The simplification, in numbers
The 1961 Act had been amended every year for six decades. The result was a statute nobody could read end to end — provisos stacked on provisos, explanations explaining explanations. The 2025 Act is a ground-up re-draft of the same law. The compression is real:
| Measure | 1961 Act | 2025 Act |
|---|---|---|
| Sections | 819 | 536 |
| Chapters | 47 | 23 |
| Schedules | 14 | 16 |
| Provisos | ~1,200 | Removed / absorbed into main text |
| Explanations | ~900 | Removed / absorbed into main text |
The schedule count went up, and that is deliberate. The new Act replaces long prose with tables and formulae wherever it can — TDS rates, exemptions and deduction lists now sit in schedules and tabular sections instead of paragraph after paragraph of qualifying language.
Be careful with what these numbers do and do not mean. A shorter statute is easier to read, but it is not a smaller tax system — the rules that lived in those 1,200 provisos did not vanish; most were absorbed into cleaner main text, schedules or tables. The compliance you owed in March 2026 is, in substance, the compliance you owe in April 2026. What changed is how quickly you can find the rule, and what number it answers to.
What actually changed
1. One "tax year" replaces previous year and assessment year
The most visible change for ordinary taxpayers. The 1961 Act made you earn income in a "previous year" and get assessed in the following "assessment year" — two labels for every twelve months of income, and a permanent source of confusion in challans, notices and filings. The 2025 Act defines a single tax year in Section 3: the financial year beginning 1 April. You earn in a tax year, you file for that tax year. We unpack this with worked examples in our guide to the new "tax year" and the end of PY/AY confusion.

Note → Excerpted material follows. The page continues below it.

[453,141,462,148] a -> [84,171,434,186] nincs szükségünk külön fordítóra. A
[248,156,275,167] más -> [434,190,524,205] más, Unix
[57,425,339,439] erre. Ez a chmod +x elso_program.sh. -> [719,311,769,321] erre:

2. Every section has a new number
With 819 sections compressed into 536, the familiar landmarks moved. Section 80C is now Section 123. The 87A rebate is now Section 156. Tax audit moved from 44AB to 63. Return filing moved from 139 to 263. Salary TDS moved from 192 to 392, and the entire non-salary TDS family — the old 194-series and Section 195 — was consolidated into a single table-based Section 393. The full cross-reference, including forms, is in our old vs new section number mapping.
3. Forms are renumbered too
From 1 April 2026, the compliance paperwork follows the new Act. Form 13 (lower-TDS applications) becomes Form 128. Forms 15CA and 15CB (foreign remittances) become Forms 145 and 146. Form 16 becomes Form 130, Form 26AS becomes Form 168, and the property-TDS challan family (26QB to 26QE) merges into a single Form 141.

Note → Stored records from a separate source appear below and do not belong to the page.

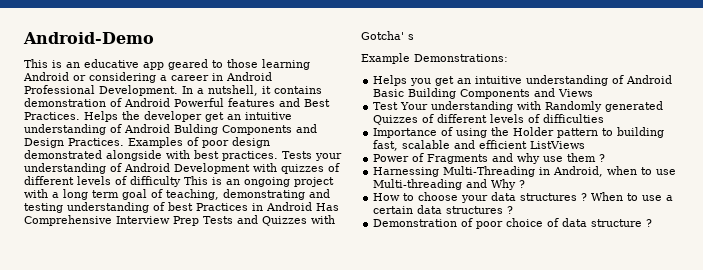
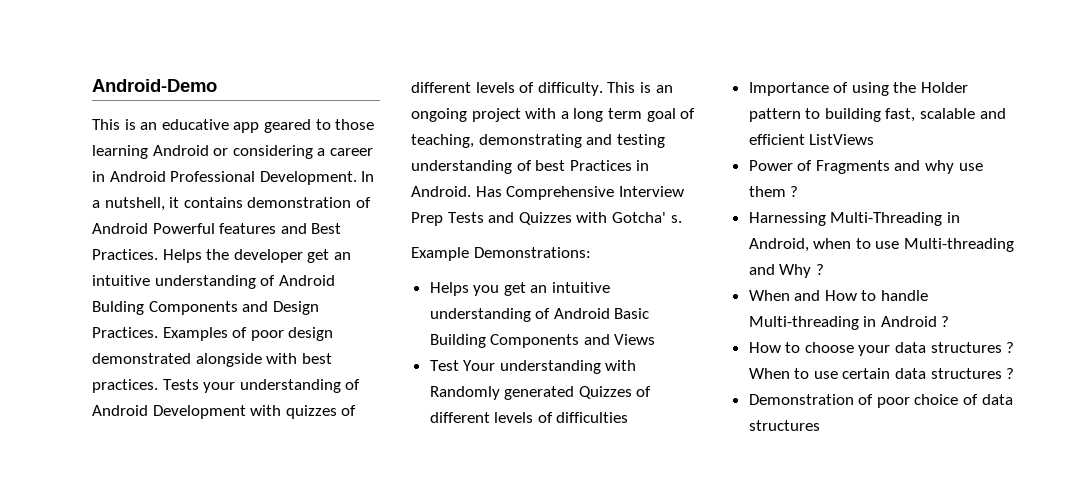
[130,176,181,187] difficulty -> [537,82,603,96] difficulty.
[266,202,312,211] Android -> [411,186,471,197] Android.
[408,34,414,40] s -> [670,215,682,223] s.
(526, 184) none -> [748,290,929,301] [748,316,950,330] // When and How to handle Multi-threading in Android ?
[666,195,674,201] a -> (838, 375) none
[591,219,653,227] structure ? -> [748,420,820,431] structures

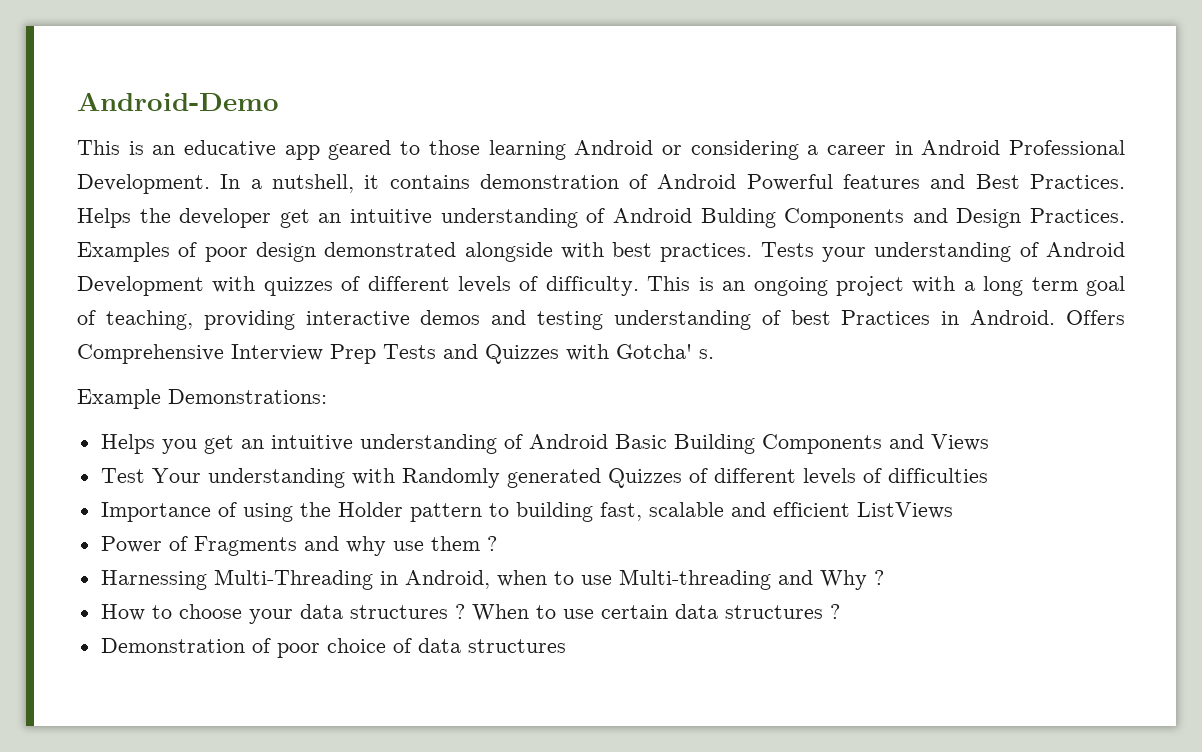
[478,134,582,148] demonstrating -> [203,310,481,330] providing interactive demos
[475,186,502,197] Has -> [1065,310,1125,325] Offers
[748,290,929,301] [748,316,950,330] // When and How to handle Multi-threading in Android ? -> (884, 577) none

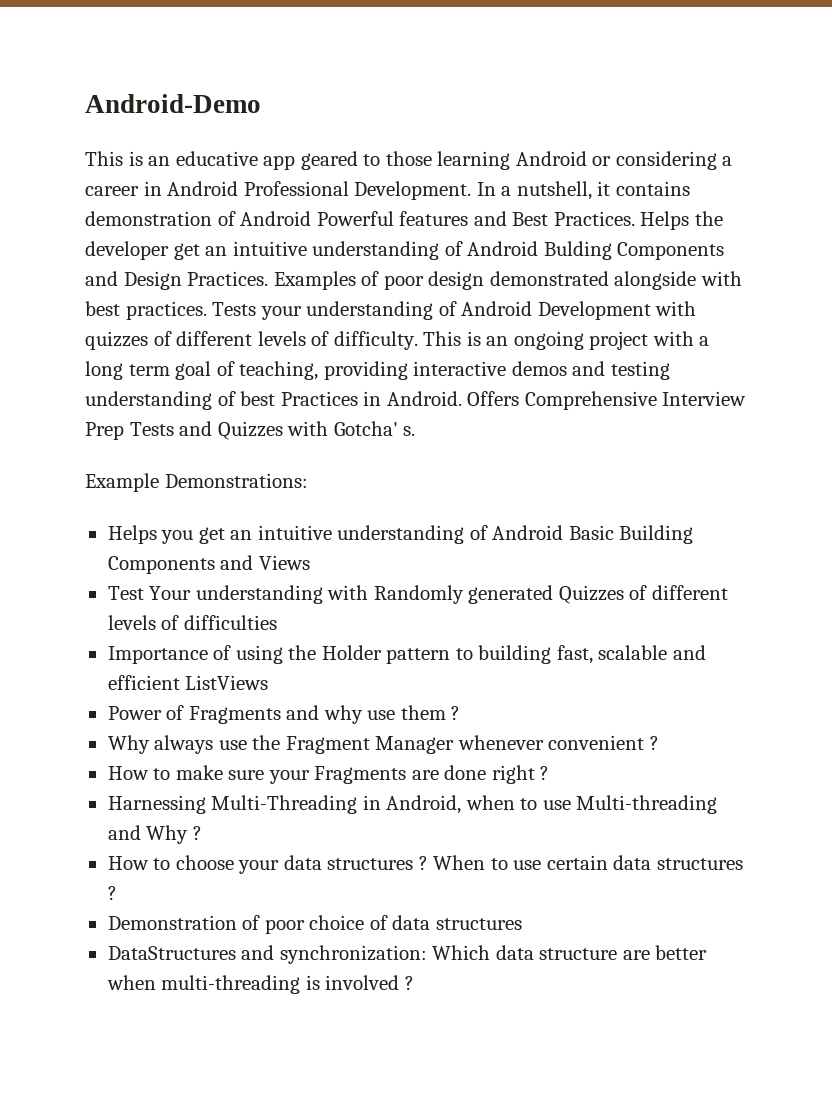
(497, 543) none -> [107,735,659,754] [107,765,550,784] // Why always use the Fragment Manager whenever convenient ? // How to make sure your Fragments are done right ?
(566, 646) none -> [107,945,708,964] [106,975,414,994] // DataStructures and synchronization: Which data structure are better when multi-threading is involved ?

4. Consolidation of scattered provisions
Related rules that lived in separate sections now live together. The presumptive-taxation trio for residents — 44AD, 44ADA and 44AE — becomes a single Section 58. The exemptions of old Section 10 are reorganised into Section 11 read with Schedules II to VII. The non-salary TDS provisions collapse into one section with a rate table. Fewer places to look; fewer cross-references to chase.
5. Plain drafting
Shorter sentences. Defined terms used consistently. Tables instead of provisos. For practitioners this is the quiet revolution: the answer to "what rate applies" is now usually a row in a table rather than a chain of provisos read together with three explanations and a circular.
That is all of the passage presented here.